Gereja
Pantekosta di Indonesia (GPdI) jemaat Ngunut, saat ini berkedudukan di Kompleks
Ex. PG Kunir, Jl. Kaliwungu, desa Kaliwungu, kecamatan Ngunut, kabupaten
Tulungagung, Jawa Timur.
Berjemaatkan
sekitar 1.400 jiwa terdiri dari orang dewasa, remaja, juga anak-anak. Saat ini Gereja ini digembalakan oleh Ibu
Hanna Johannes (menggantikan alm. Bpk. Pdt. Johannes Ong) dibantu oleh Putera
Sulung, anak kedua mereka Pdp. Yonathan Yohannes.
Meskipun
pada awal berdirinya Gereja Kunir ini sempat diwarnai pro dan kontra, namun
pada akhirnya kita tetap saja melihat cerita yang sarat dengan cinta kasih,
kesetiaan, loyalitas, juga persatuan jemaat bersama warga lingkungan sekitar
dalam rangka mewujudkan cita-cita yang mulia.
Dari
kisah ini kita bisa melihat, bahwa
kesetiaan dari perkara yang kecil akan membuat Tuhan mempercayakan kepada kita
satu pekerjaan yang besar. Karena sesungguhnya Tuhan memberikan upah yang luar
biasa bagi setiap orang yang bertekun bekerja bagi DIA.
Sejarah
berdirinya GPdI Ngunut
Pelayanan
GPdI Ngunut dirintis oleh Bpk. Pdt Soebarto. Karena terjadinya perbedaan
pendapat atau pandangan dalam tubuh organisasi GPdI, Bapak Pdt Soebarto
memutuskan untuk melayani Tuhan dalam naungan organisasi Gereja Bethel Injil
Sepenuh, yang sampai sekarang di lokasi setempat dikenal sebagai Gereja
Tabernakel.
Keputusan
ini tidak mendapatkan sambutan yang baik dari sebagian sidang jemaat, sehingga
terjadi pemisahan ibadah. Beberapa jiwa tetap menghendaki tetap berafiliasi
dengan GPdI dan dilayani oleh hamba Tuhan dari GPdI juga.
Jemaat
yang teguh mempertahankan GPdI ini akhirnya dilayani oleh Hamba-Hamba Tuhan
dari Wlingi – Blitar, yang saat itu digembalakan oleh Bpk. Pdt. Liem Pian Koen
/ Rusli. Beliau mendelegasikan pelayanan
sidang jemaat di Ngunut itu kepada salah seorang pengerja GPdI Wlingi yaitu
Bpk. Pdt. Tan Siauw Sian/ Zakheus S
Ketika
tahun 1959 Bpk. Pdt. Tan Siauw Sian dipindah-tugaskan ke Situbondo, pelayanan
di Ngunut dipercayakan oleh Pdt. Rusli untuk dilayani oleh pengerja GPdI Wlingi
yang lain, yaitu Sdr. Ong Piek Tong/ Johannes.

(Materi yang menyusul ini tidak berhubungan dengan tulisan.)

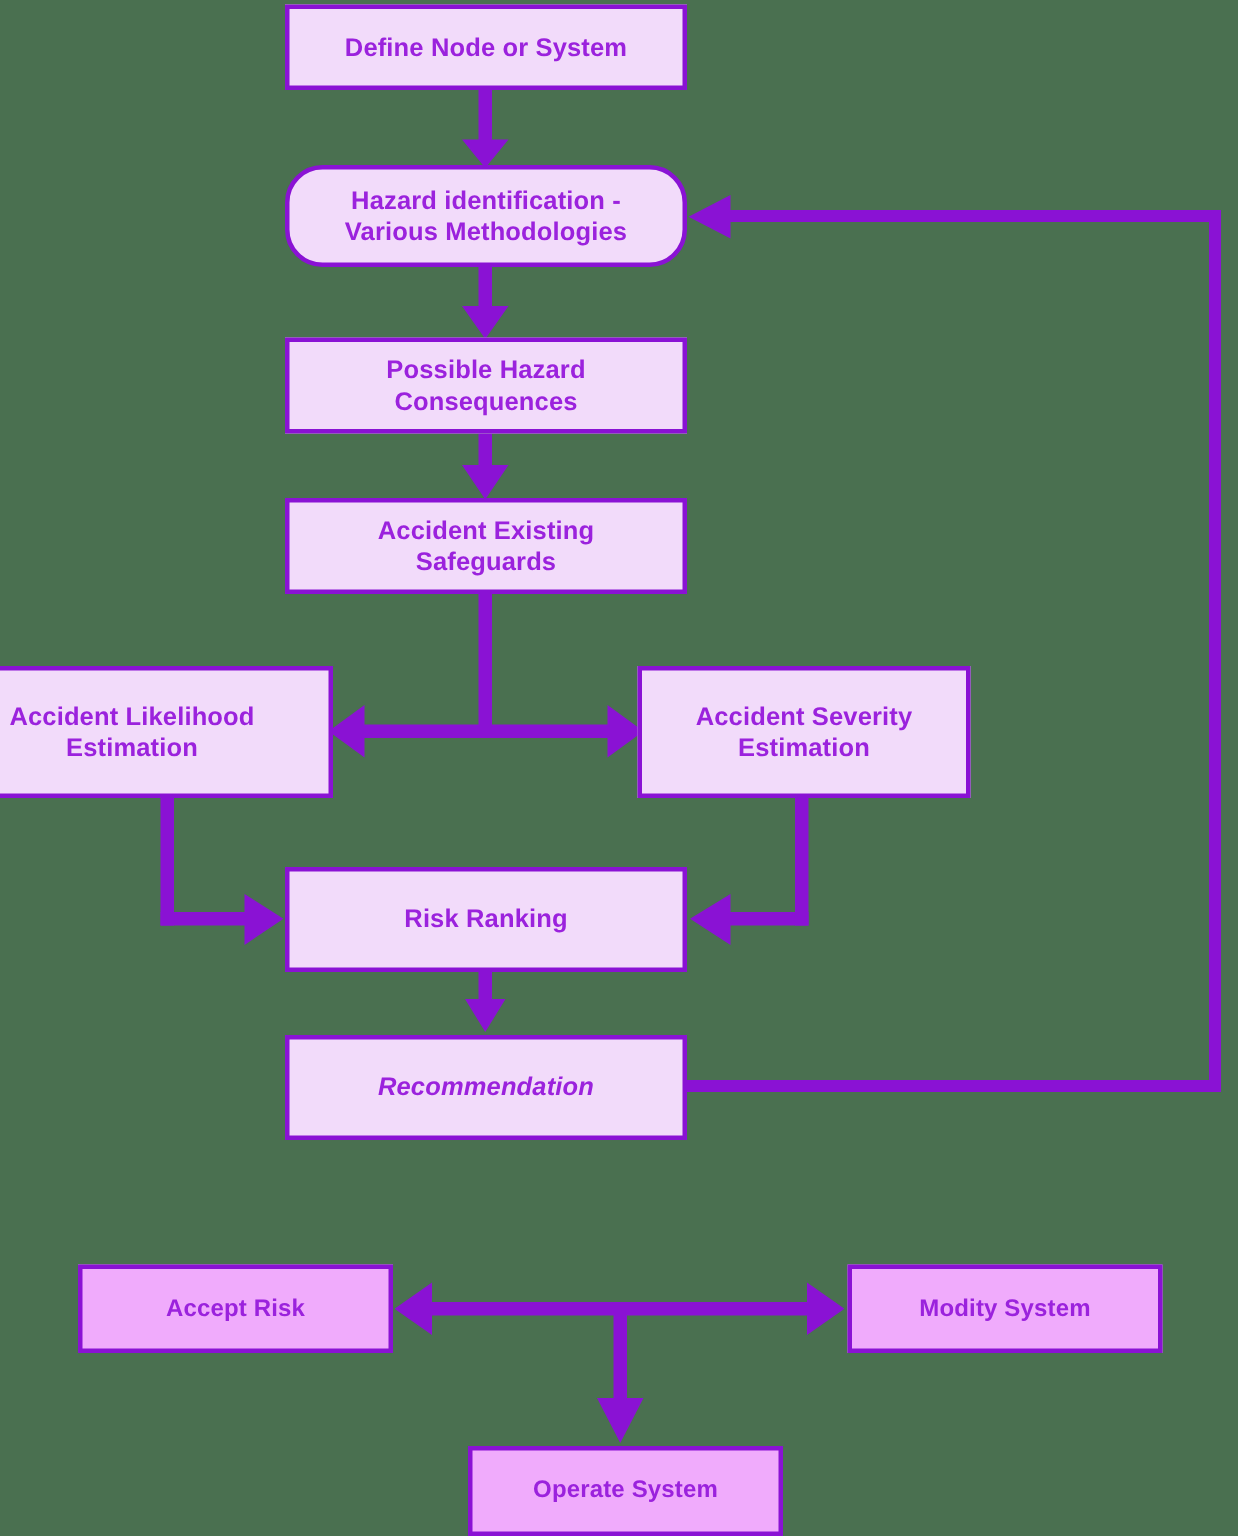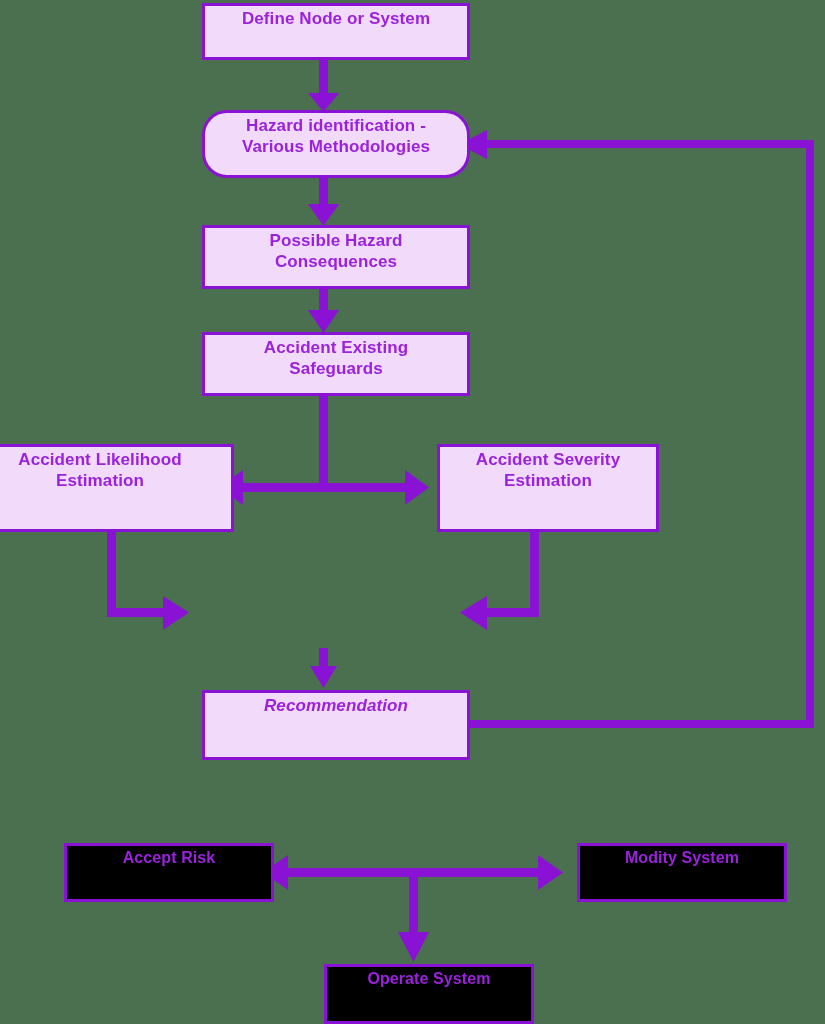"Define Node or System" .node { align-items: none -> center; margin-left: 12px -> none }
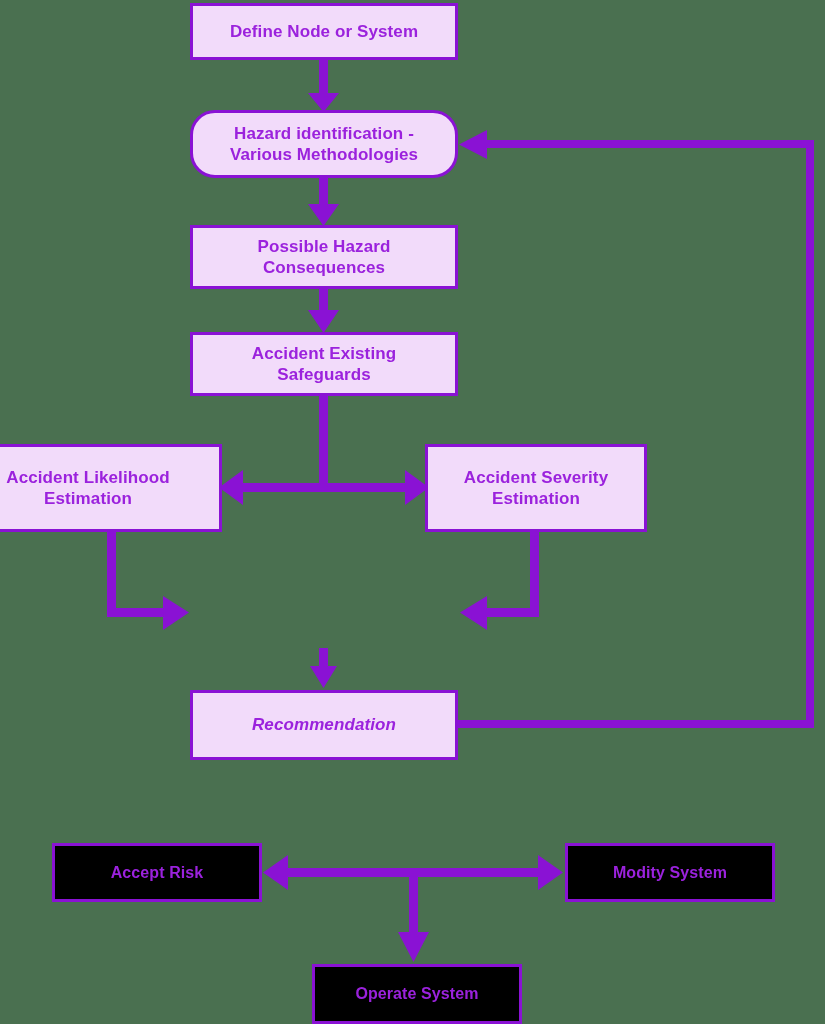"Risk Ranking" div.node { html: none -> <div> <span>Risk Ranking</span> </div> }
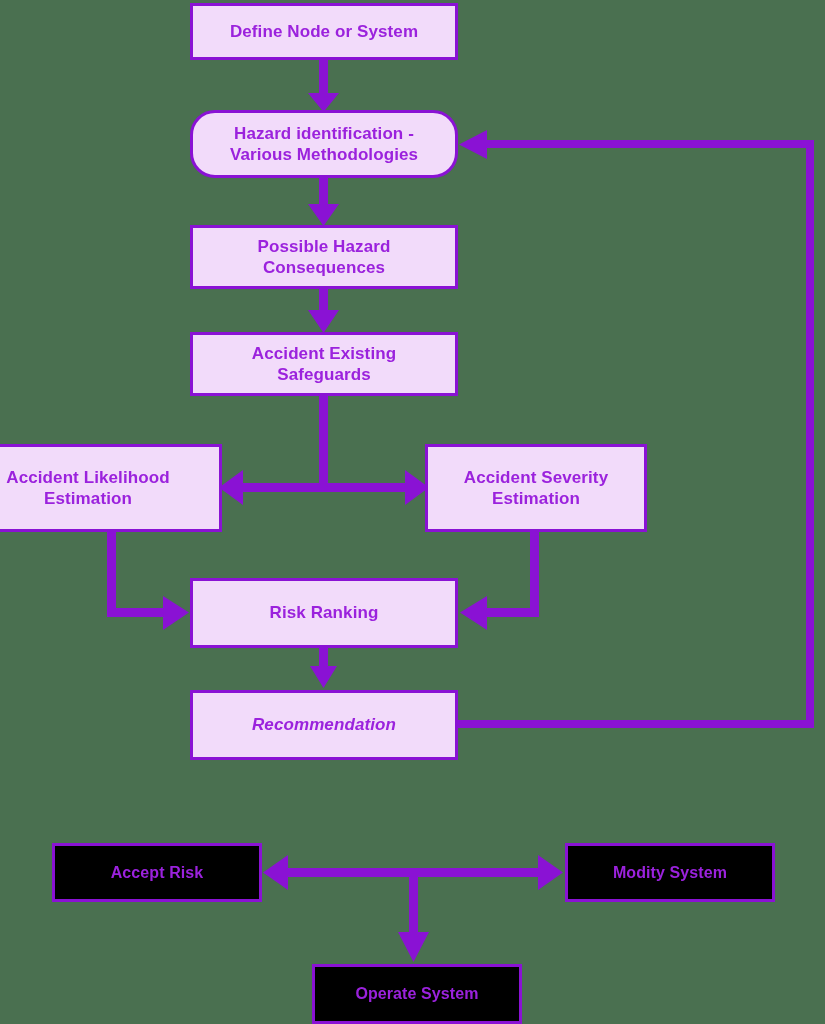"Accept Risk" .node.plain { background: #000000 -> #f0abfc }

Tempat ibadah saat-saat itu masih berpindah dari
satu rumah jemaat ke rumah jemaat lain,
sampai akhirnya mendapat rumah sewa sementara di pinggir jalan raya Blitar,
sisi selatan jalan, sebelah barat +/- 75 meter dari doplangan (palang pintu) kereta Gilang-Pabrik Gula Kunir.
Riwayat pelayanan Bp. Pdt.Johannes/
Ong Piek Tong :
Tahun 1933, pada
tanggal 19 Agustus
lahirlah Johanes kecil dari keluarga sederhana (suku Jawa asli) di
Dampit Malang. Sebelum
meninggal dunia, sang Ibu menyerahkan Johannes kecil ini kepada Bidan yang membantu proses kelahirannya.
Tidak lama setelah itu Johannes diangkat
menjadi anak oleh Bp. Ong Tjong Yoe/Jacob & Ibu Saini, yang tidak lain
adalah mertua dari Bp. Pdt. Liem Pian Koen/Rusli.
Johannes
kecil ini diberi nama Tionghoa Ong Piek Tong. Dia bertumbuh dengan baik dan sampai
masa remaja rajin beribadah dan ikut terlibat dalam pelayanan.
Tahun 1957 beliau terpanggil untuk belajar
Firman Tuhan dan mengikuti pendidikan di Sekolah Alkitab di Lawang yang pada
waktu itu lama pendidikannya adalah selama 7 (tujuh) bulan.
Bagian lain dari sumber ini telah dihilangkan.